SOURCE MATERIAL:
———

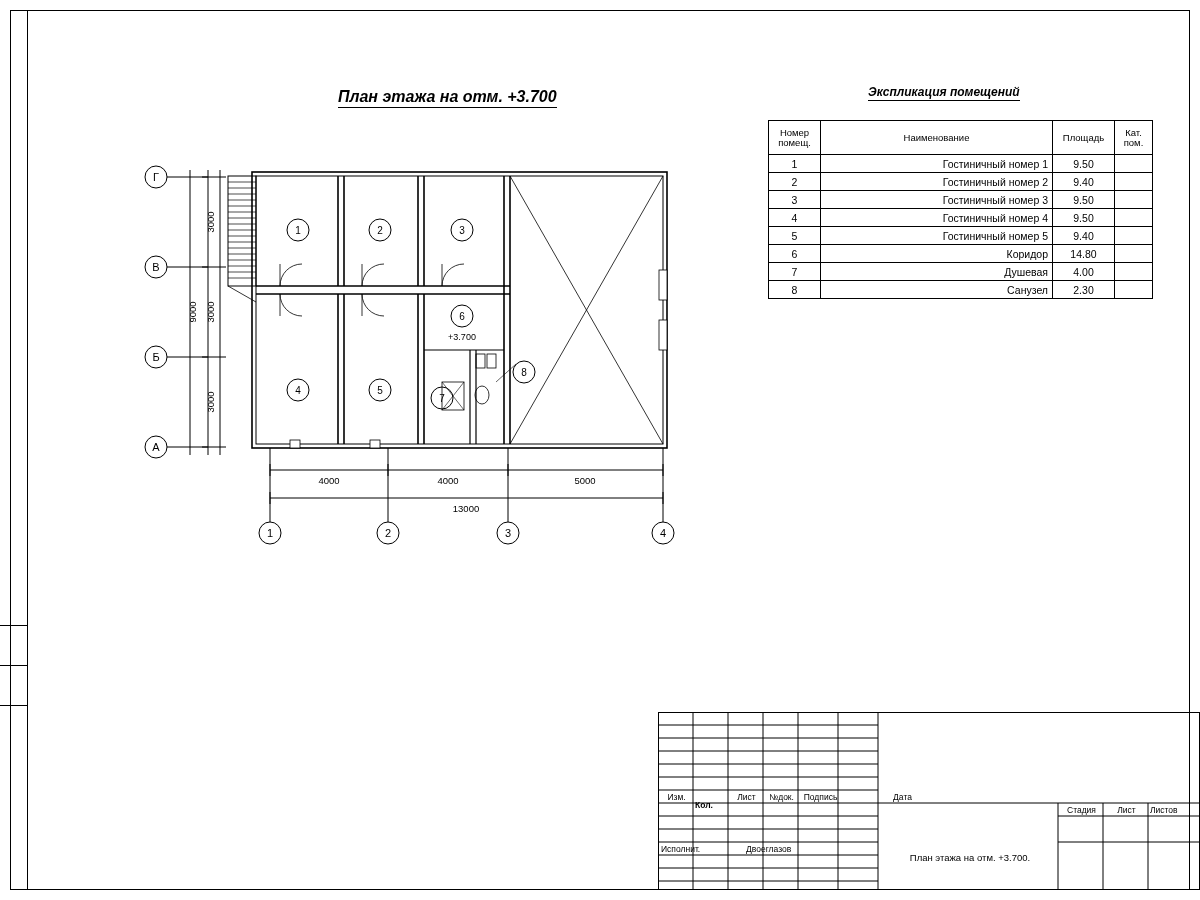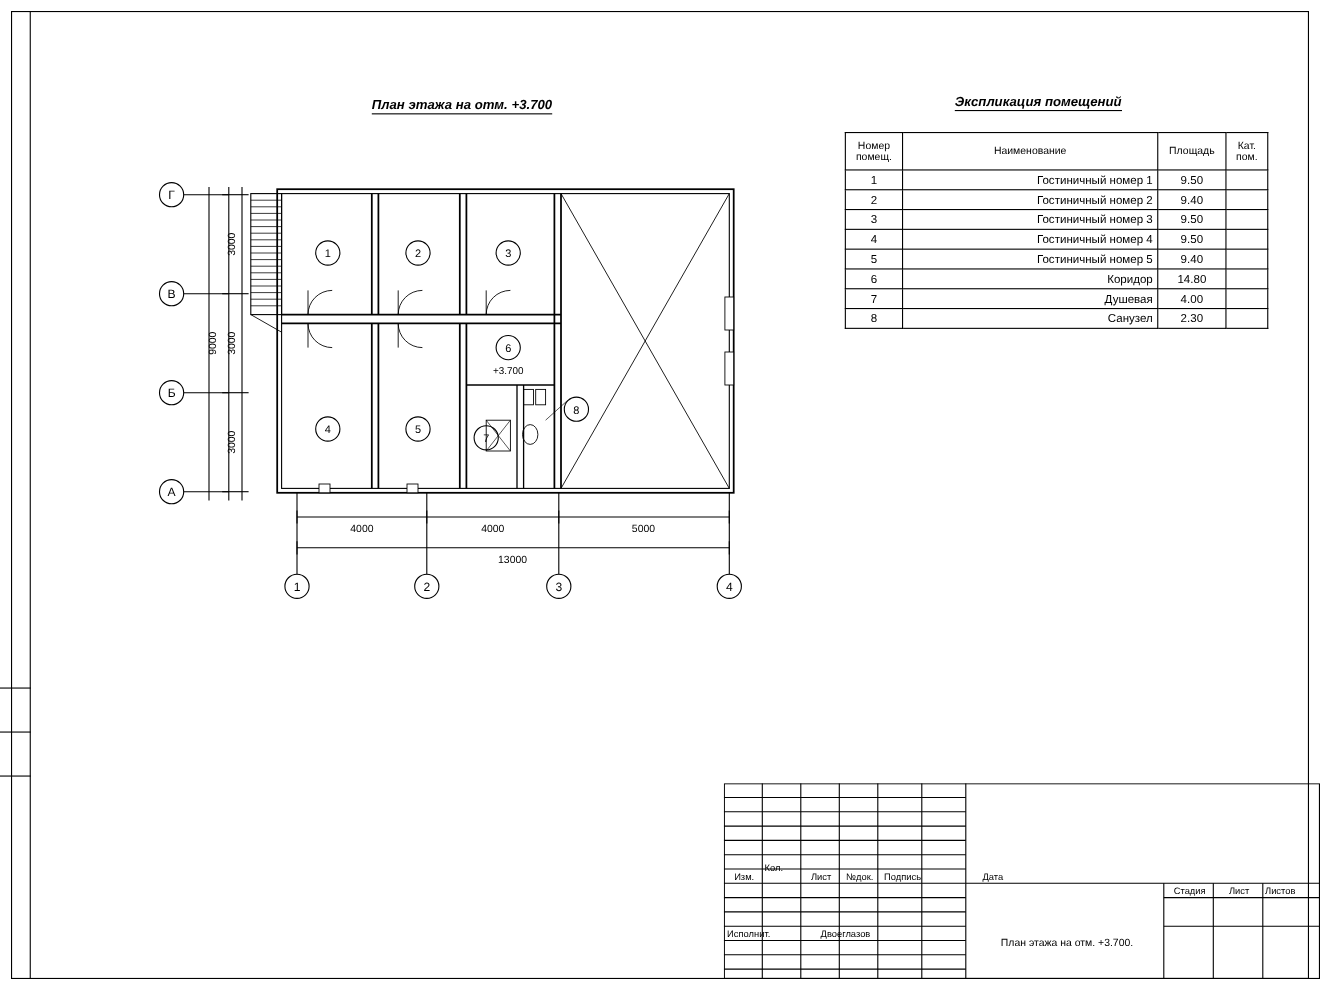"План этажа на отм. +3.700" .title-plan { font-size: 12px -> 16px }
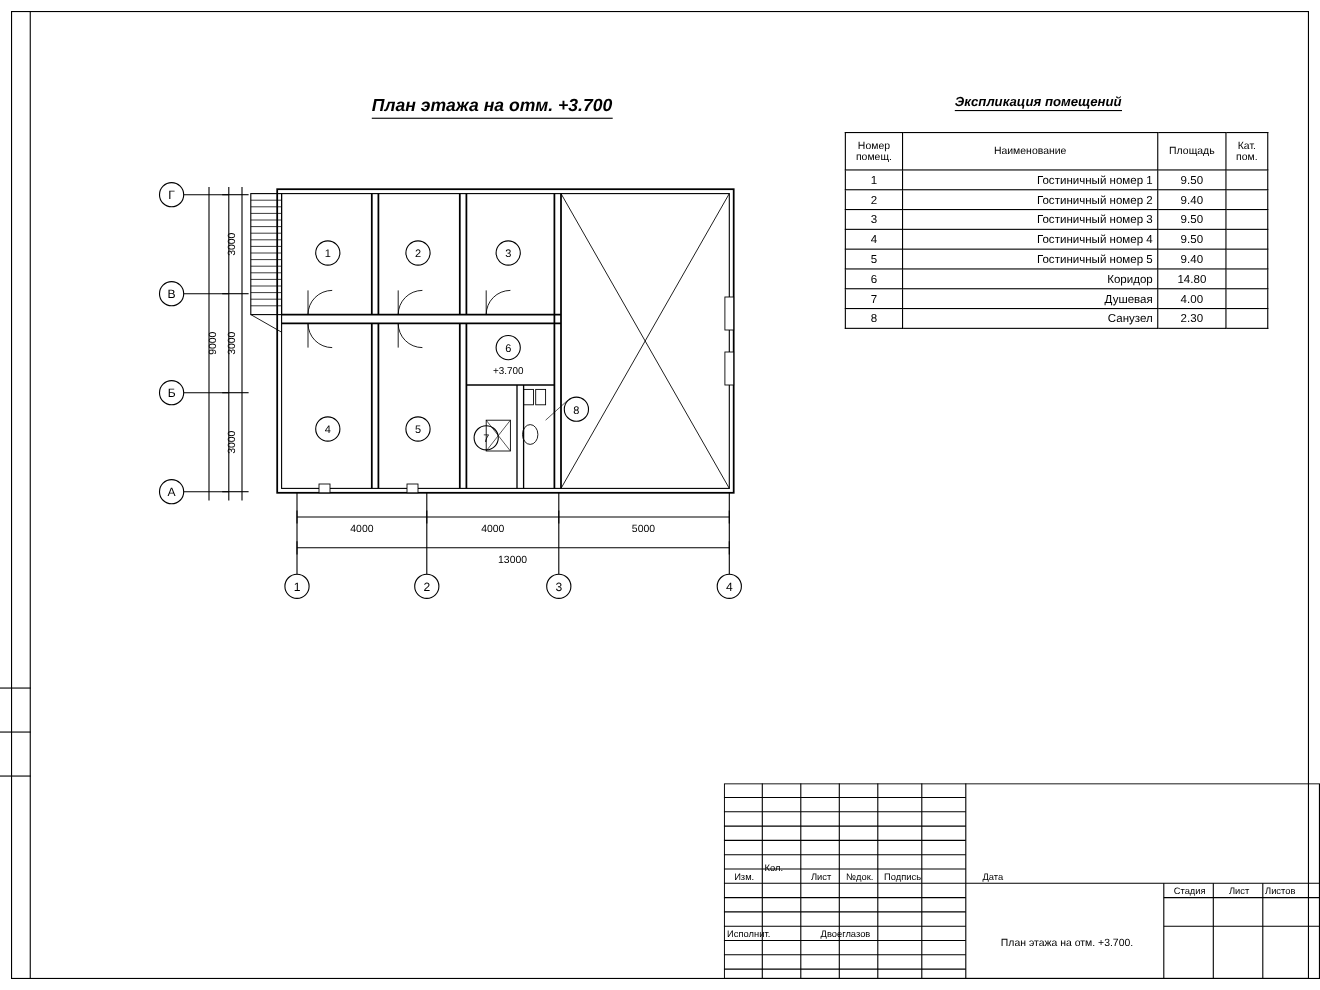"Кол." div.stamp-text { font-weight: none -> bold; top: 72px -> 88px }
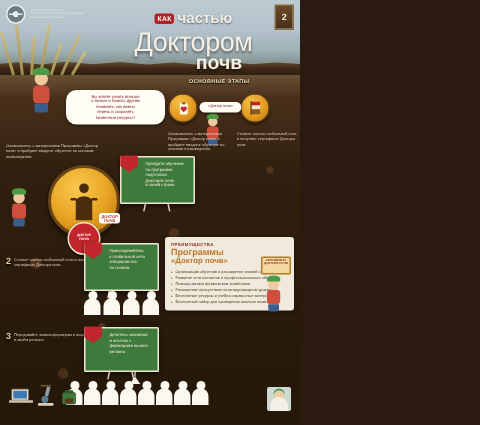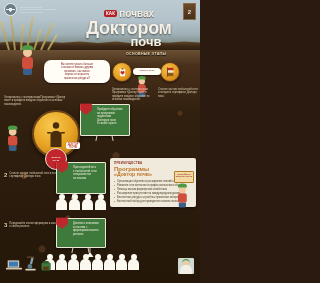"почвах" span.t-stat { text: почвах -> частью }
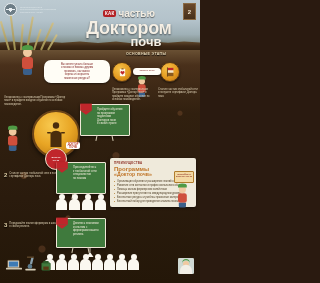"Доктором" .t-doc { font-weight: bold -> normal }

———

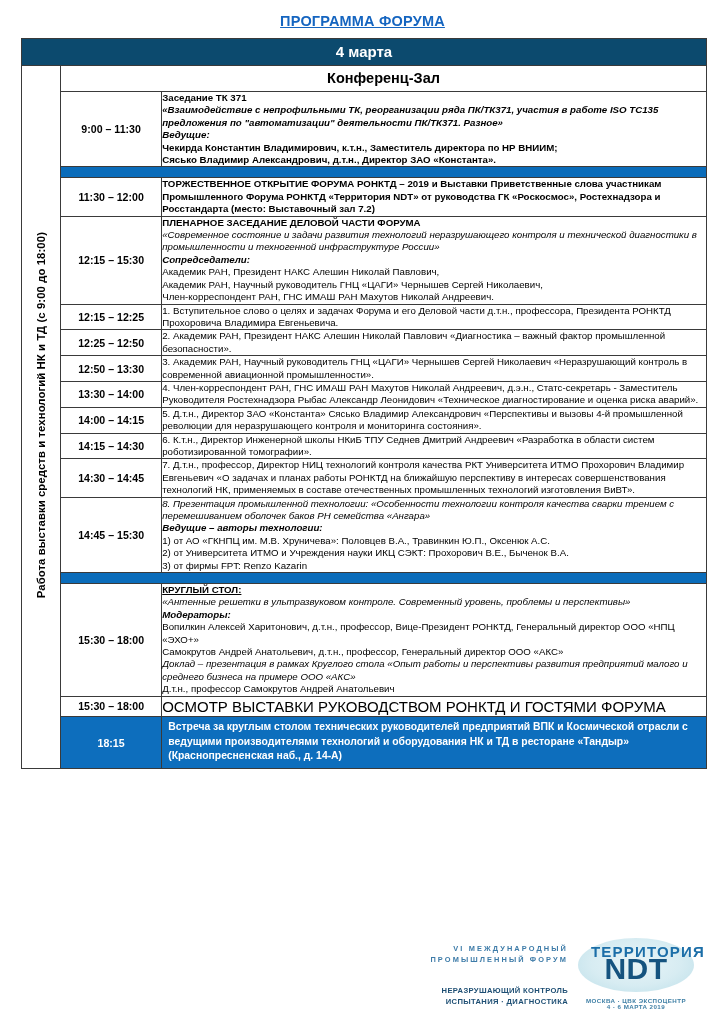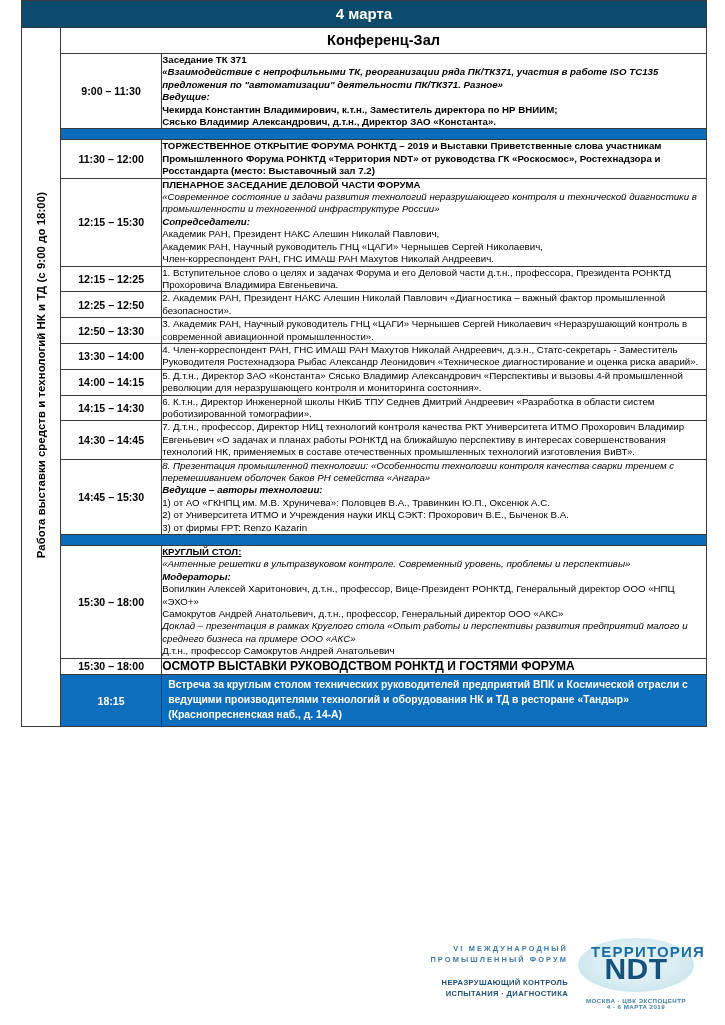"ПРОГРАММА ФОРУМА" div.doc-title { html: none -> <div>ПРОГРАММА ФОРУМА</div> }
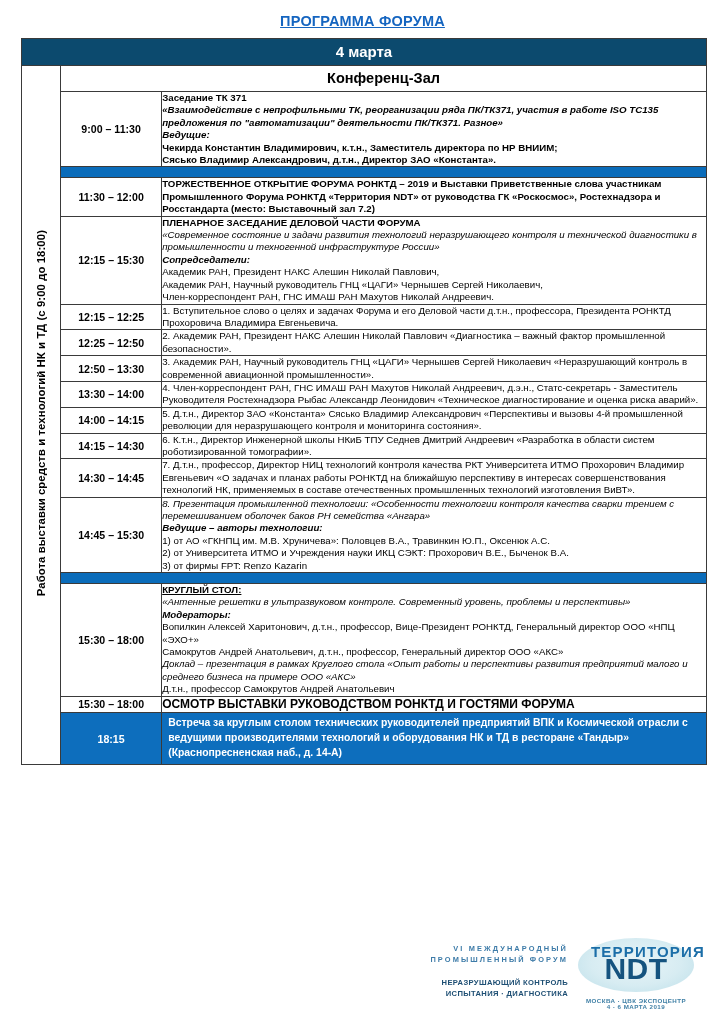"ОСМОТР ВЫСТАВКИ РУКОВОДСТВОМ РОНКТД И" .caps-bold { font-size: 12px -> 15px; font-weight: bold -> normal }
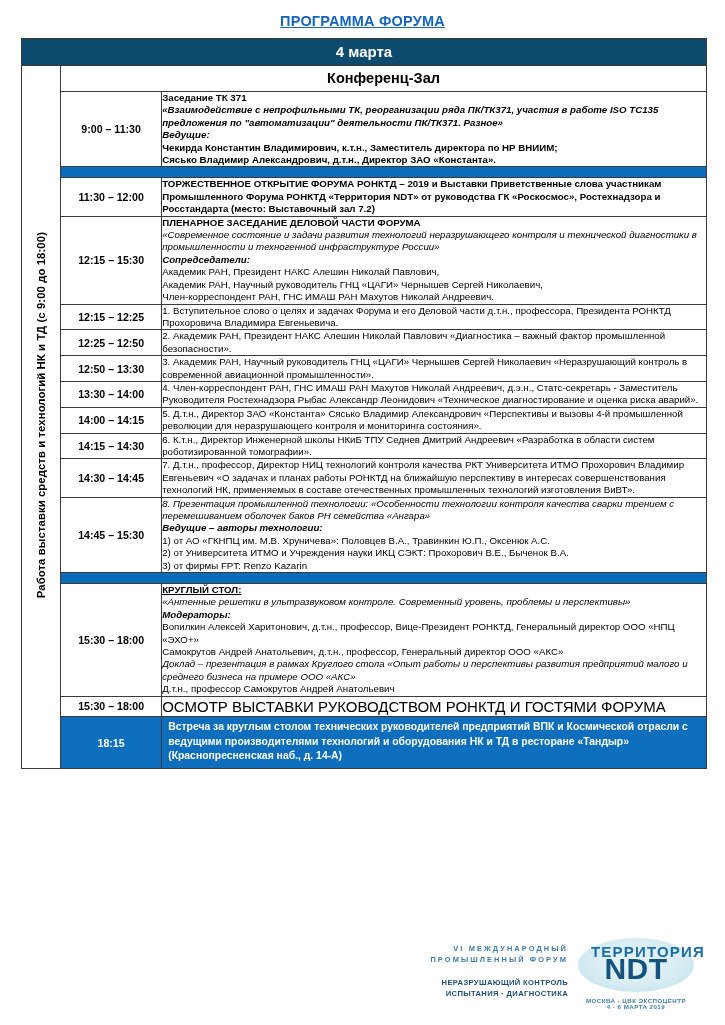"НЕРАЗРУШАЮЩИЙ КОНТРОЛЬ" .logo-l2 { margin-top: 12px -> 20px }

———

TASK TO CARRY OUT: Going by the entries above, repeat exactly the lines that start at the line with "ВЫСТАВКИ РУКОВОДСТВОМ РОНКТД" and go on through the line with "margin-top: 12px ->". Pictures are not part of the copy.

SOLUTION TO THE PROBLEM:
"ОСМОТР ВЫСТАВКИ РУКОВОДСТВОМ РОНКТД И" .caps-bold { font-size: 12px -> 15px; font-weight: bold -> normal }
"НЕРАЗРУШАЮЩИЙ КОНТРОЛЬ" .logo-l2 { margin-top: 12px -> 20px }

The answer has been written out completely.